Who were the cops & magistrate who could be compromised?

Syndicated News
Written by Syndicated News

June 12 2020

By HARESH DEOL

twentytwo13.my

He wants you to arrest Najib at his office, you go tomorrow at 2pm, we have arranged for the police in Putrajaya to do what is necessary on your instructions. We have also arranged for a magistrate to issue the remand order when he is brought before him or her.”

That was a paragraph from Tan Sri Mohamed Apandi Ali’s Facebook posting on June 10.

Much has been said about the former Attorney-General’s damning revelations. Apandi claimed he met Datuk Seri Gopal Sri Ram and a young Chinese lawyer, whom he later identified as Tey Jun Ren, at his house in January 2018.

Sri Ram had allegedly said Tun Dr Mahathir Mohamad had sent him and wanted Apandi to arrest then prime minister Datuk Seri Najib Razak.

Police reports have been lodged as conspiracy theorists believe this is part of the grand scheme of things to allow the Umno-led Barisan Nasional to return to power.

It has turned into a political circus with supporters trying to pin the blame on Najib’s ‘arch-nemesis’ Dr Mahathir.

Those close to Dr Mahathir told Twentytwo13 yesterday that the former Prime Minister does not see the need to respond yet to Apandi’s Facebook posting, adding “it was something between Apandi and Sri Ram.”

The incident highlighted by Apandi happened months before the historic May 9, 2018 general election which resulted in the downfall of Najib’s administration. It took place when Dr Mahathir was part of an opposition pact with no influence in the government.

One thing is certain – a dark cloud hovers over the Malaysian criminal justice system. What we have here is a former A-G claiming that Sri Ram, a renowned ex-Federal Court judge, had “arranged for the police in Putrajaya to do what is necessary” and “arranged for a magistrate to issue the remand order”.

Who are the cops and how many of them are involved? Who are these magistrates who can be easily arranged to issue remand orders?

This is no coffeeshop talk. The claim was made by Apandi on public domain as he later told Twentytwo13 that it’s something “the people should know”.

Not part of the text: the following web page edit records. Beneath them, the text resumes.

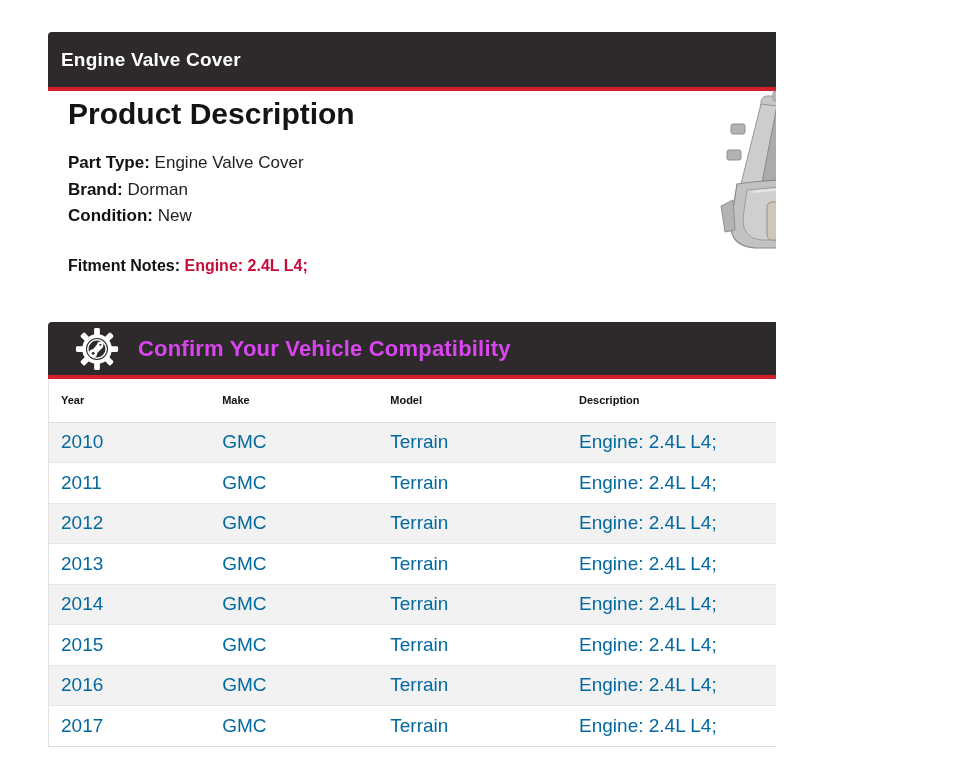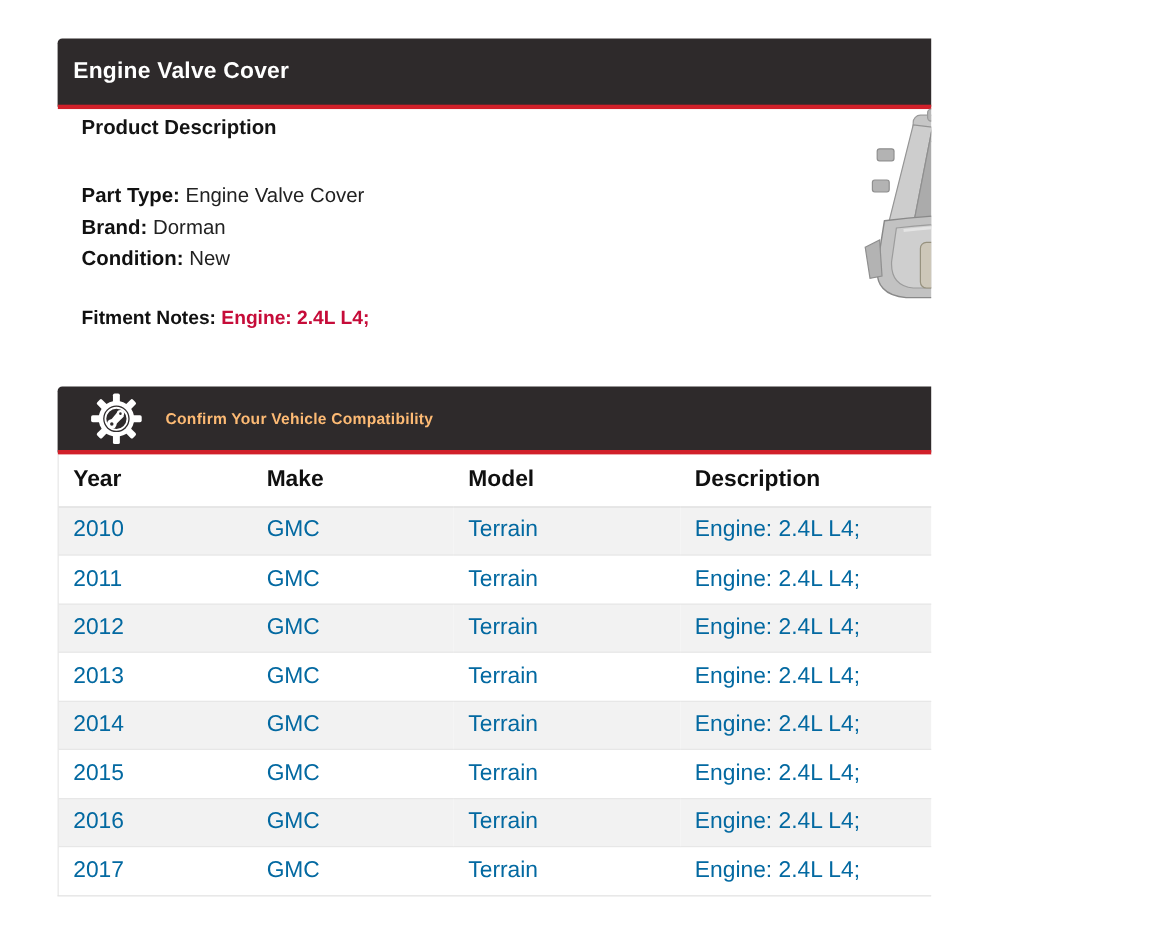--- a/index.html
+++ b/index.html
@@ -38,7 +38,7 @@
   .section-title {
     position:absolute;
     left:68px; top:97px;
-    font-size:17px;
+    font-size:30px;
     font-weight:bold;
     color:#141414;
   }

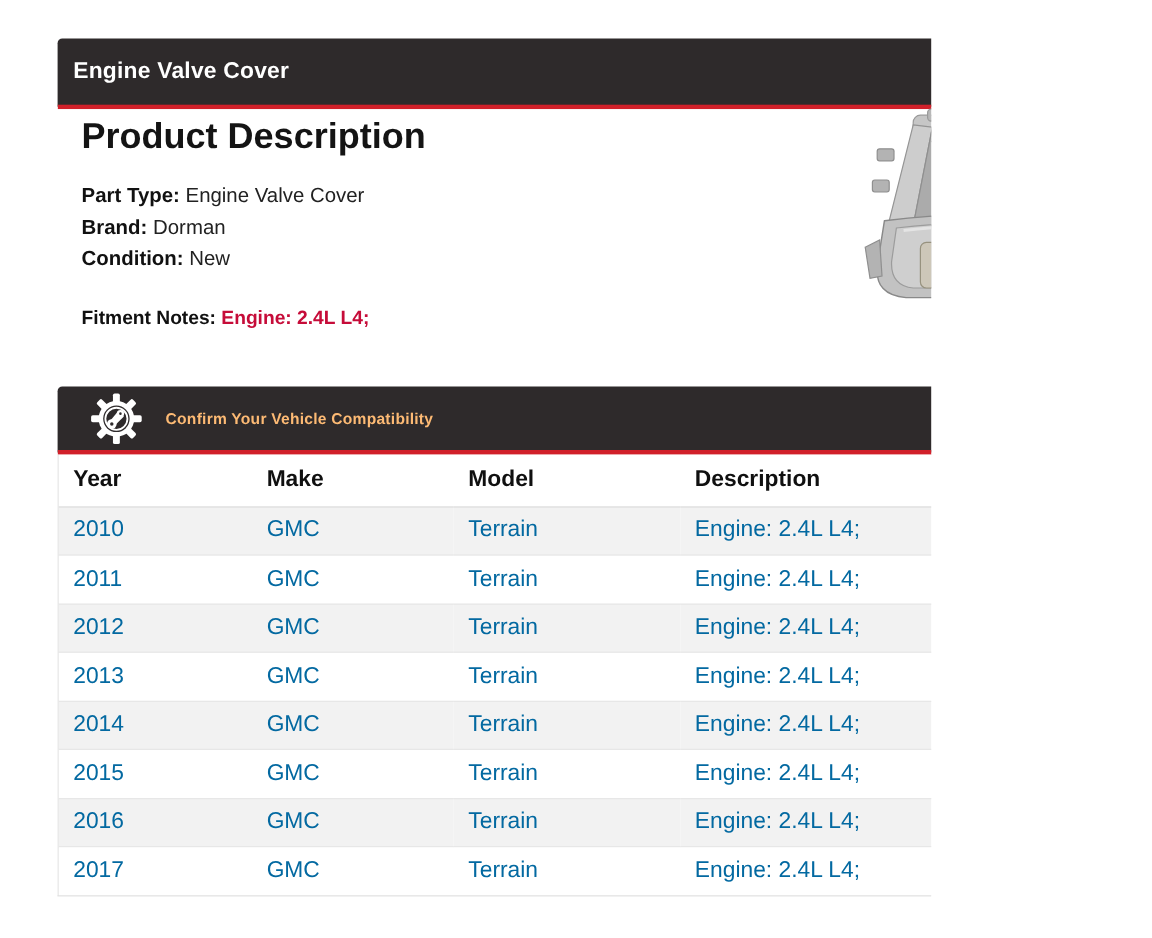--- a/index.html
+++ b/index.html
@@ -80,8 +80,8 @@
   .compat-bar .gear { width:46px; height:46px; display:inline-block; }
   .compat-bar .gear svg { display:block; width:100%; height:100%; }
   .compat-bar .compat-title {
-    color:#fdba74;
-    font-size:13px;
+    color:#d946ef;
+    font-size:22px;
     font-weight:bold;
     margin-left:18px;
     letter-spacing:0.2px;

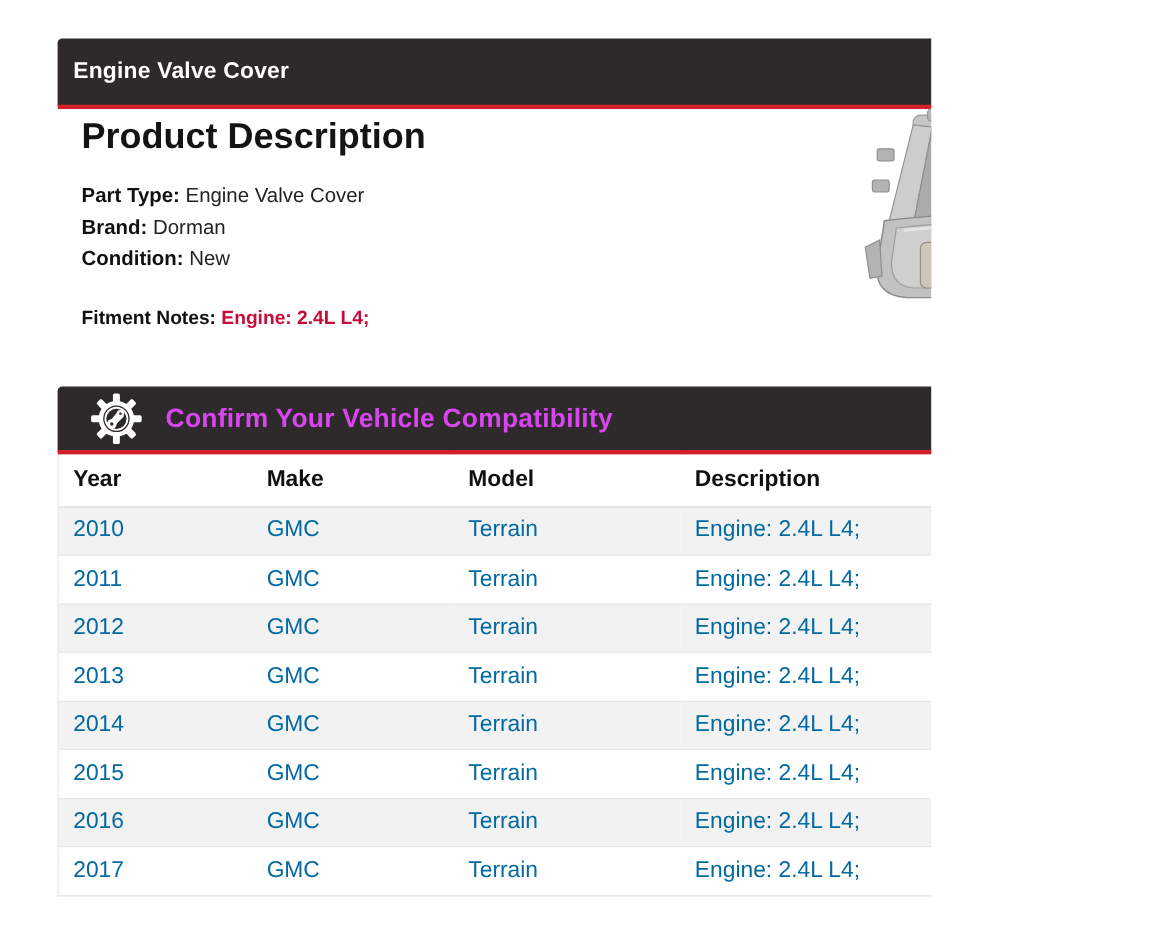--- a/index.html
+++ b/index.html
@@ -104,7 +104,7 @@
   col.c-app   { width:39.9%; }
   thead th {
     text-align:left;
-    font-size:19px;
+    font-size:11px;
     font-weight:bold;
     color:#101010;
     height:43px;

Tey, when contacted, declined comment yesterday. Earlier in the day, Sri Ram was quoted by local dailies as declining comment as well.

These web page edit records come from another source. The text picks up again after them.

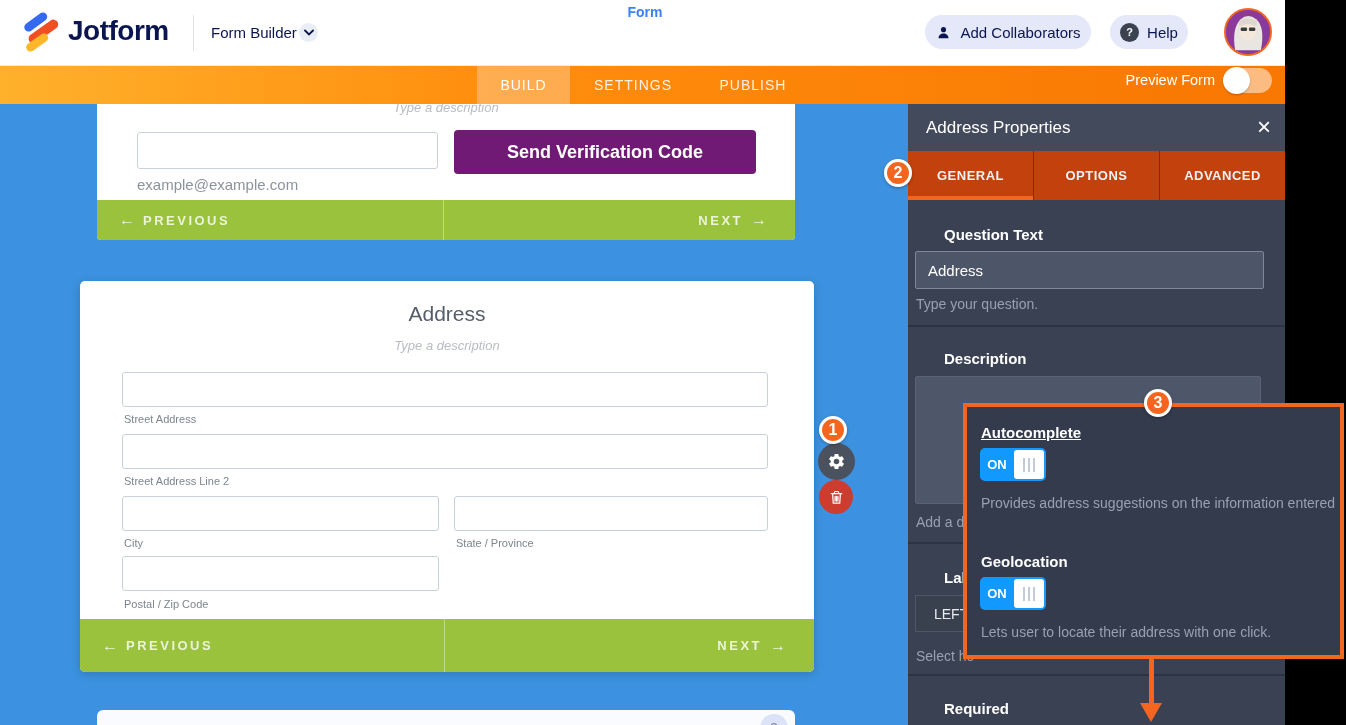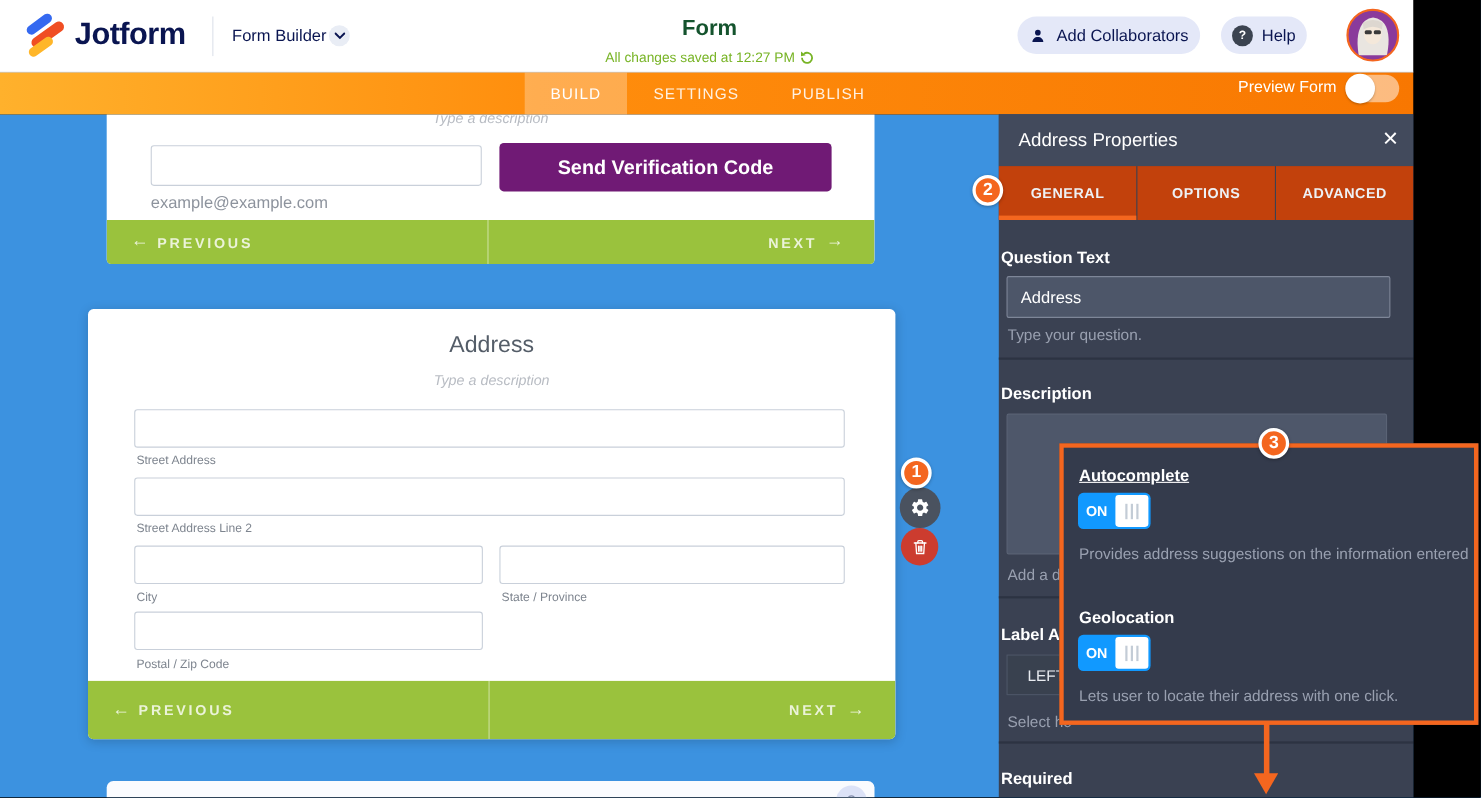--- a/index.html
+++ b/index.html
@@ -14,7 +14,7 @@
   #product-label { position:absolute; left:211px; top:24px; font-size:15px; color:#0a1551; }
   #product-chevron { position:absolute; left:299px; top:23px; width:19px; height:19px; border-radius:50%; background:#e9edf5; display:flex; align-items:center; justify-content:center; cursor:pointer; }
   #header-center { position:absolute; left:500px; top:0; width:290px; text-align:center; }
-  #form-title { margin-top:15px; font-size:20px; font-weight:bold; color:#14532d; }
+  #form-title { margin-top:4px; font-size:14px; font-weight:bold; color:#3b82f6; }
   #save-status { margin-top:7px; font-size:12.5px; color:#78b426; display:flex; align-items:center; justify-content:center; gap:4px; }
   .pill-btn { position:absolute; top:15px; height:34px; border-radius:17px; background:#e4e8f8; display:flex; align-items:center; justify-content:center; gap:8px; cursor:pointer; color:#0a1551; font-size:15px; }
   #add-collab-btn { left:925px; width:166px; }

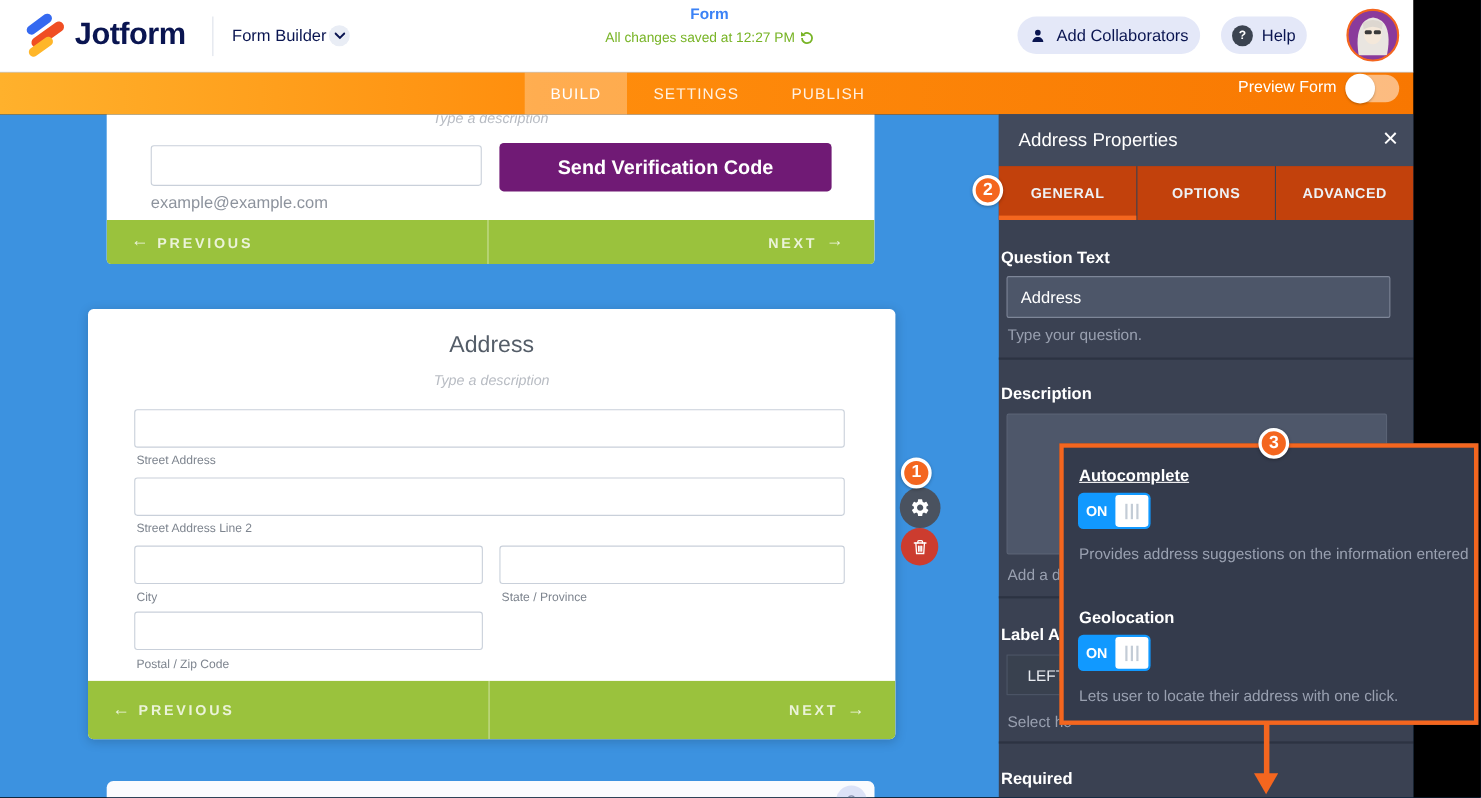--- a/index.html
+++ b/index.html
@@ -139,13 +139,6 @@
     </div>
     <div id="header-center">
       <div id="form-title">Form</div>
-      <div id="save-status">
-        <span>All changes saved at 12:27 PM</span>
-        <svg width="13" height="13" viewBox="0 0 24 24">
-            <path fill="none" stroke="#78b426" stroke-width="3" d="M7 5.5A8.5 8.5 0 1 1 3.8 12"></path>
-            <path fill="#78b426" d="M2.2 1.5v8l8-1.8z"></path>
-          </svg>
-      </div>
     </div>
     <div id="add-collab-btn" class="pill-btn">
       <svg width="17" height="17" viewBox="0 0 24 24">

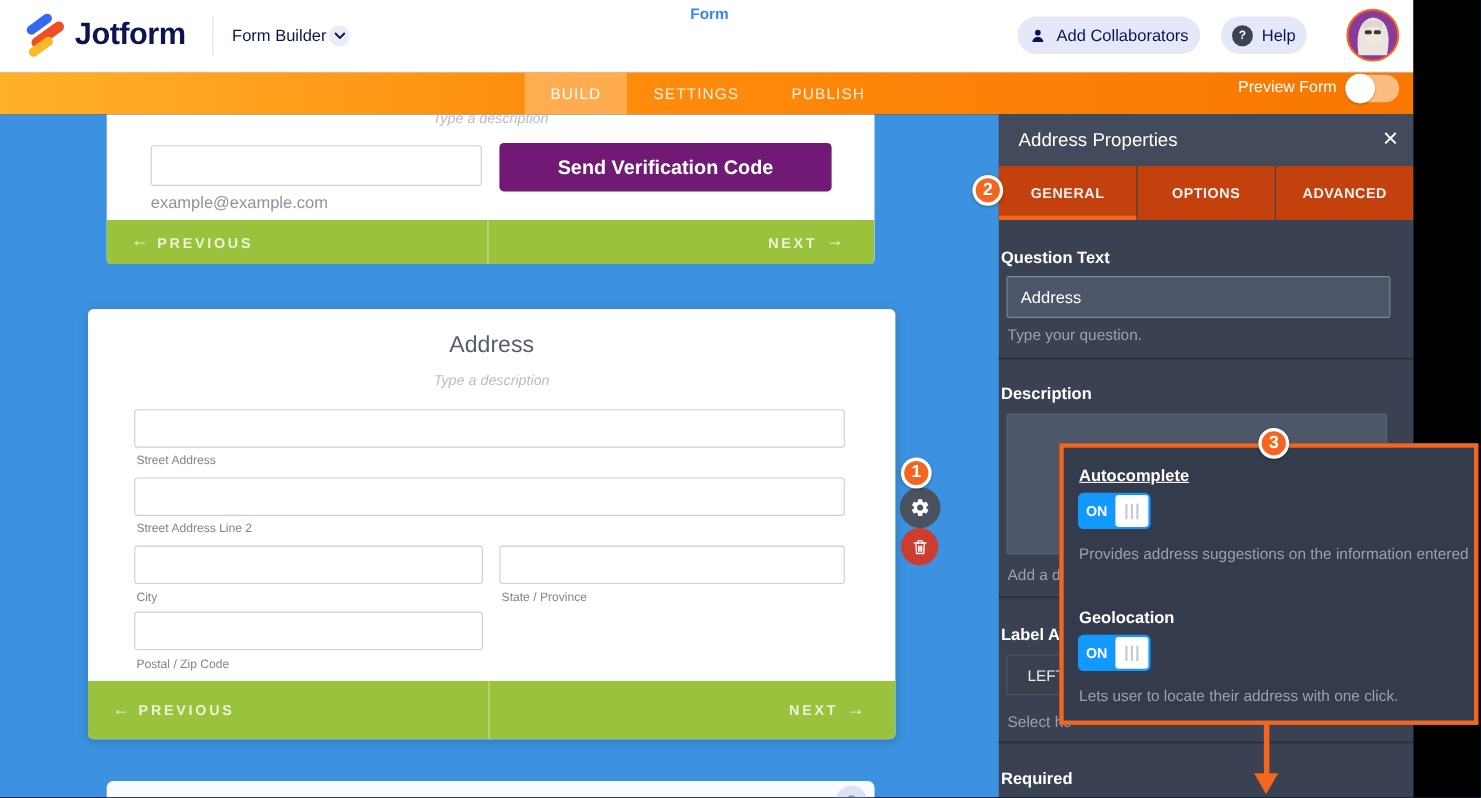--- a/index.html
+++ b/index.html
@@ -81,7 +81,7 @@
   .panel-tab { flex:1; position:relative; display:flex; align-items:center; justify-content:center; font-size:13px; font-weight:bold; letter-spacing:0.5px; color:#eef1f5; cursor:pointer; border-right:1px solid #3a4152; }
   .panel-tab:last-child { border-right:none; }
   .panel-tab.active::after { content:""; position:absolute; left:0; right:0; bottom:0; height:4px; background:#f4661f; }
-  .p-label { position:absolute; left:2px; font-size:15px; font-weight:bold; color:#fff; }
+  .p-label { position:absolute; left:36px; font-size:15px; font-weight:bold; color:#fff; }
   .p-hint { position:absolute; left:8px; font-size:14px; color:#99a0b0; white-space:nowrap; overflow:hidden; }
   .p-divider { position:absolute; left:0; right:0; height:2px; background:#2c3342; }
   #qt-label { top:122px; }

The Malaysian Bar has, surprisingly, also kept mum over the episode. After all, two of its members have been implicated. One would expect the Bar to call for an immediate investigation to assure the public that the legal profession is not tainted.

Sri Ram, who was appointed by former Attorney-General Tan Sri Tommy Thomas to lead the prosecution in several high-profile cases involving Najib, has hogged the headlines in recent days.

Prior to Apandi’s revelation, questions were raised about Sri Ram’s involvement in the Riza Aziz’s controversial settlement.

In any normal circumstance, those implicated in such allegations will be investigated and only return to work once their names have been cleared.

It remains unclear if the Attorney-General’s Chambers will review Sri Ram’s role or if the Malaysia Anti-Corruption Commission (MACC) will be called in to investigate Apandi’s claims.

Is this a way for Najib to be let off the hook? Even the staunchest Umno members will say that Najib, who is bogged down with the SRC International and 1Malaysia Development Berhad cases, needs to go through the processes and clear his name. The public expects nothing less.

And for those demanding Dr Mahathir to explain himself must be reminded that it was Apandi who claimed Sri Ram had uttered those words. So rightfully, the ball is in Apandi’s court to provide proof that such was indeed uttered by Sri Ram. And if true, then it is for Sri Ram to prove that Dr Mahathir had “sent him”.

Otherwise, it will just be a whole lot of talk and name dropping. And the public will continue to have a slanted perception on the nation’s justice system.